[Front-end code edit data]
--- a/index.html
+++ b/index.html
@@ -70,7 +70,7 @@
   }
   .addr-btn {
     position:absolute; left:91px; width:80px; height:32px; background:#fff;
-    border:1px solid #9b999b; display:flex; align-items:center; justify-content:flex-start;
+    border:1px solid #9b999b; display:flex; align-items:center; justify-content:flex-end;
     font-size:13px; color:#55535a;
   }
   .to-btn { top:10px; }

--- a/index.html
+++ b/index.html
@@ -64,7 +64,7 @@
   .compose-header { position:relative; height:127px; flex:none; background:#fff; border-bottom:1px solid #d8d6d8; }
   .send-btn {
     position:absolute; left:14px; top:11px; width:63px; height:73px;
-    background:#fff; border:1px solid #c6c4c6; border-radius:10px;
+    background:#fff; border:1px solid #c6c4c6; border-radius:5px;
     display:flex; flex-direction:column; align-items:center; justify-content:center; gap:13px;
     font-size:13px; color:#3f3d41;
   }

...

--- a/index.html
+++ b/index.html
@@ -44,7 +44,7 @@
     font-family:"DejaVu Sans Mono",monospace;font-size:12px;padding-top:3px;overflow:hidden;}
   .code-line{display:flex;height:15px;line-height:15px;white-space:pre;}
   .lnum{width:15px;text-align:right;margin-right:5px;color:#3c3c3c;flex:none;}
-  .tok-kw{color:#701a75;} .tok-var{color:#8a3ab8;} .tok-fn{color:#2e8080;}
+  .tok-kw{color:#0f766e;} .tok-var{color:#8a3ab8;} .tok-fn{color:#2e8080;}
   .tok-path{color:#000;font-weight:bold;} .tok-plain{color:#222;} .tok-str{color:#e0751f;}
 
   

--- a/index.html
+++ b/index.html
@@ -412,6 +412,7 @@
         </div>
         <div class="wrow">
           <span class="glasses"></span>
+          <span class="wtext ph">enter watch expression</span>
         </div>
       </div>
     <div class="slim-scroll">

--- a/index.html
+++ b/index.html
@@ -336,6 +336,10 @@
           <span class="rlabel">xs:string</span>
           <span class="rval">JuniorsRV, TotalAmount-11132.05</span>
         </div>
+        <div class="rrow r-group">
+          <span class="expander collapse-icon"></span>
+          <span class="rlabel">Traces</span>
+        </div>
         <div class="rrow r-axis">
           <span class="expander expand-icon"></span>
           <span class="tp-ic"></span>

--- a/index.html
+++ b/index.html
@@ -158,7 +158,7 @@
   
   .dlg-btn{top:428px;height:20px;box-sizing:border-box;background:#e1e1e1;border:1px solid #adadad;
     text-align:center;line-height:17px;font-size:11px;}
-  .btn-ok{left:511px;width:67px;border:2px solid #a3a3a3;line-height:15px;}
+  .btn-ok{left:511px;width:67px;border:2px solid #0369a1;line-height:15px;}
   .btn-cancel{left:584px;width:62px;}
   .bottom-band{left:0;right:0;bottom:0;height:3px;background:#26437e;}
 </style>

• [Exercise goal]
For the word "size", find every line in the data that holds it and copy that line.

• [Result of this exercise]
     font-size:13px; color:#55535a;
     font-size:13px; color:#3f3d41;
     font-family:"DejaVu Sans Mono",monospace;font-size:12px;padding-top:3px;overflow:hidden;}
     text-align:center;line-height:17px;font-size:11px;}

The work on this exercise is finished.